There are several emerging trends in clinical trials for biopharmaceutical and biotechnology companies. A leading area is the transformation from traditional site-based clinical trials to trials that have a considerably reduced site footprint (hybrid trials) and those that can be conducted 100% remotely (decentralized clinical trials, DCTs). While these types of patient-centric, less burdensome trials were already beginning to see increased adoption, the COVID-19 pandemic catapulted hybrid and DCT’s into the mainstream across therapeutic areas and proved to be a more efficient and reliable solution to many of the common pain points encountered in traditional clinical trials.

The advancement of tech-enabled clinical trials allows for patients to be:

  • recruited through social media
  • electronically screened for eligibility
  • provided informed consent electronically
  • digitally trained
  • shipped investigational products and supplies
  • providing biospecimens through DIY kits and return shipments
  • completing electronic patient reported outcomes (ePRO) and eDiaries
  • taking and uploading photos, audio and videos for analysis by a central rater or algorithm
  • reporting potential adverse events (AE) and serious AE (SAE) in real and near-real time
  • having their potential AE/SAE monitored and triaged in real and near-real time
  • interacting with a virtual clinical site team (physicians, nurses, principal investigator, clinical research associates) using live chat, email and phone support in a bidirectional capacity
  • monitored continuously or at points in time using FDA-approved wearables and biosensors
  • provided payments
  • alerted by notifications, alarms, reminders and engagement strategies
  • interacted with by doctors and nurses using telehealth visits
  • directed to a centralized lab for blood draws
  • utilizing home health care visits for needed in trial tests

    all from the comfort and convenience of using an app on their own personal smartphones.

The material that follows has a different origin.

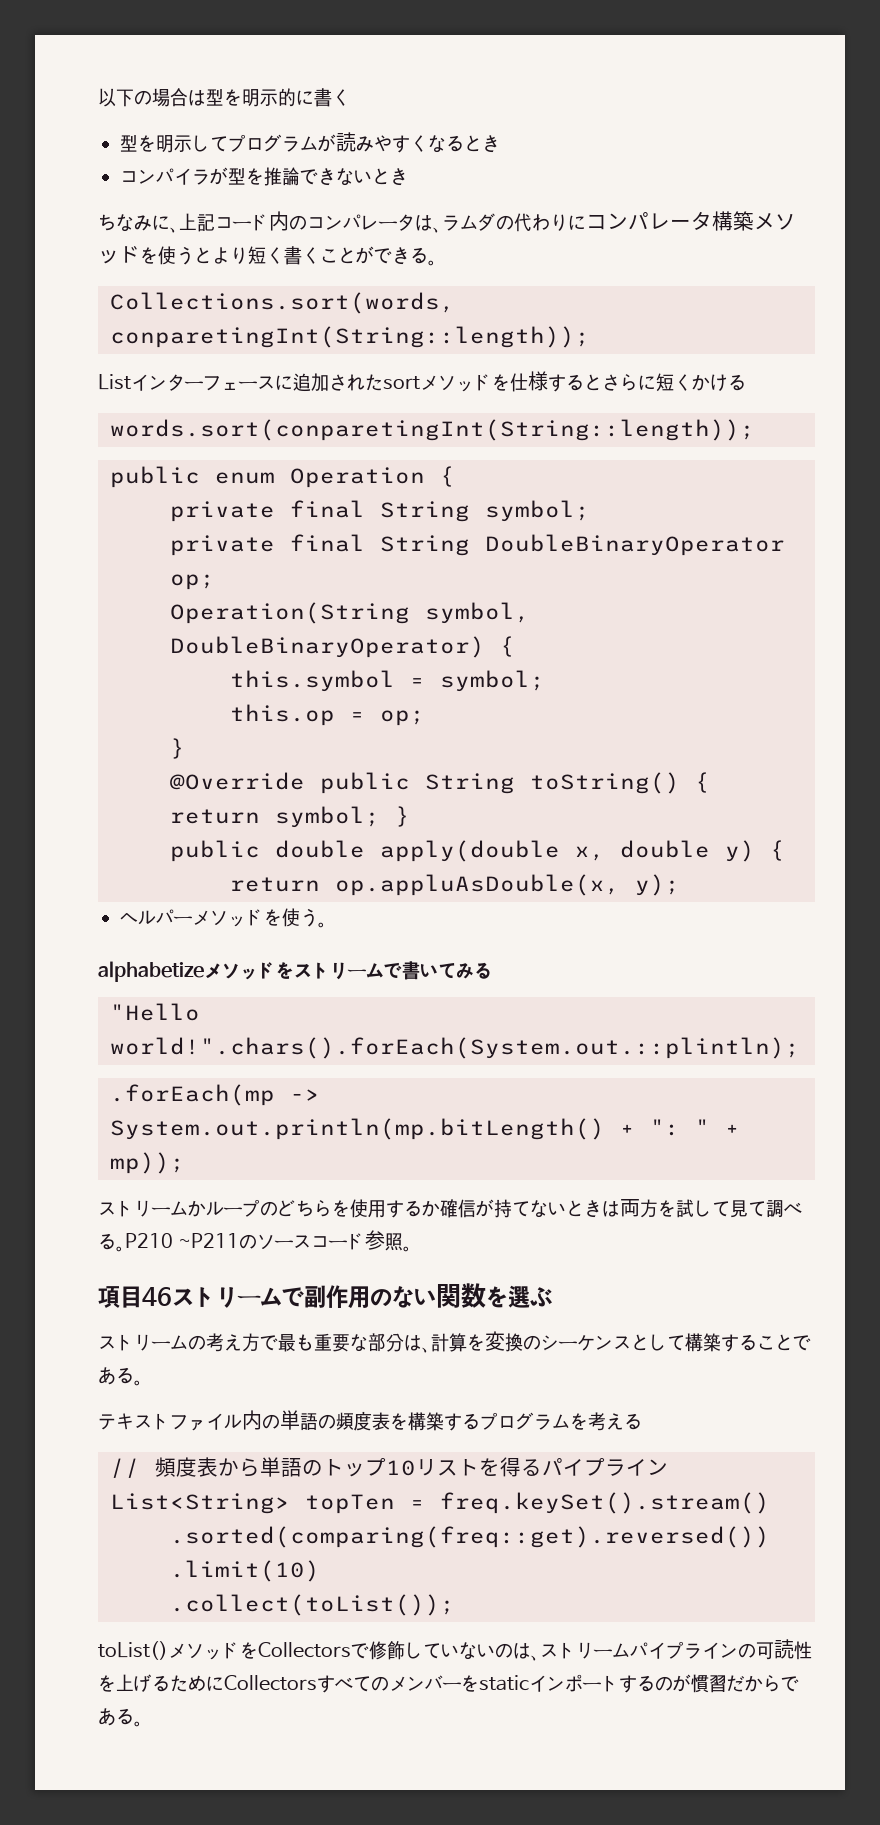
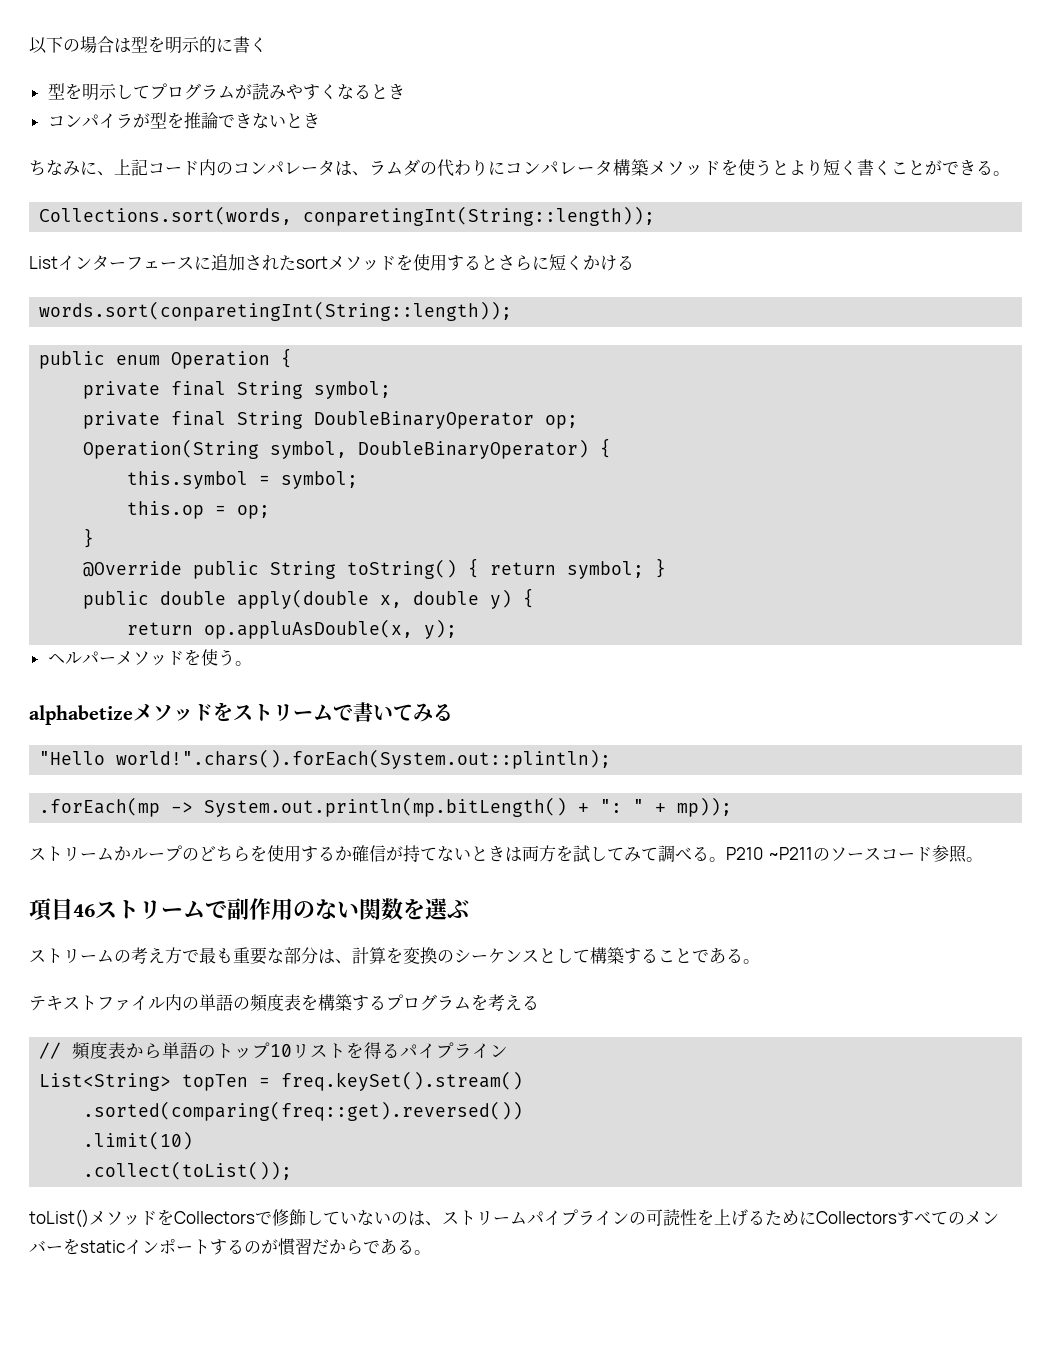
[510,371,548,392] 仕様 -> [413,254,447,271] 使用
[110,1037,800,1059] world!".chars().forEach(System.out.::plintln); -> [116,749,612,769] world!".chars().forEach(System.out::plintln);
[730,1200,748,1218] 見 -> [624,847,641,862] み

      Relieving Site Burden

      Clinical sites are more burdened than ever with staff and supply chain shortages. Increased site staff turnover further exacerbates the inherent variability that is imparted on a clinical trial from the many raters and staff contributing to the dataset in a clinical trial. Hybrids and DCT’s provide a solution that is beneficial to all stakeholders.

      Data uploaded by patients to the cloud is continuously monitored and source data verified. Algorithms enable connected devices and ePRO data to be analyzed and acted upon in near real time.
      SPRIM Health, while rooted in traditional clinical trials for over 22 years, has become a global leader in the transformation of trial designs and implementation to hybrids and DCT’s. SPRIM Health clinical trial clients span from large global multinationals, to emerging leaders and start ups. We have considerable experience across all therapeutic areas and our in-house experts have designed and implemented over 500 clinical trials. We are particularly adept at applying creative solutions that are uniquely tailored to our client’s needs.

      We believe that quality is optimally delivered through the combination of clinical science and technology, understanding our clients pain points in a given therapeutic area and knowing that it is essential to optimize the signal to noise ratio for efficiency and safety outcomes.

      We have led and will continue to lead the way for our clients, having successfully delivered ePRO and eObsRO-based labeling claims in phase 3 clinical trials using full DCT, hybrid and traditional clinical trial methodology.

      We are scientists who believe that we can make a difference in the way that clinical trials are conducted and that we can effectively help our clients achieve their efficacy and safety endpoints with confidence every step of the way.

      We have demonstrated that our DCT trial designs achieve an average of over 90% compliance and adherence and 88% retention. We believe this is a result of our multi-pronged approach. This approach includes design simplification, patient training, a centralized clinical site team, patient engagement strategies and technology-facilitated prompts. With this approach, SPRIM Health reduces patient burden, optimizes data quality and accuracy and maximizes the amount of data collected.

      Oncology and Rare Disease

      While there are obvious fits for so many types of clinical trials into hybrid and/or DCT designs, there are therapeutic areas which continue to have large unmet needs that have historically been accommodated through traditional brick and mortar site-based clinical trials. However, it is exactly these therapeutic areas, such as oncology and rare disease, that also stand to benefit the most from shifts in hybrid and/or DCT designs. The need for precision medicine in oncology trials has significantly increased as well as the need for obtaining patient information more regularly than a clinic visit. In oncology studies, there is a pressing need to relieve the burden on patients from frequent trips to drive to a clinic and wait for an appointment, when similar or better data could be obtained from the comfort of their own homes. Similarly, rare disease studies have been draining patient pools that are proximal to sites. Hybrid and DCT designs enable untapped patient pools to participate in a convenient and nonburdensome manner with greater accuracy in efficacy and safety outcomes. Frequently in rare disease, caregivers are needed as many of these studies occur in pediatric populations. Frequent in clinic visits can be stressful and burdensome to caregivers who are already exhausted from their day-to-day caregiver role who now need more absence from work to accommodate clinic visits. Much of the critically needed data can be obtained directly from patients and caregivers without them stepping outside of their house. Such strategies for oncology and rare disease can expedite enrollment, increase retention and provide more complete and accurate datasets.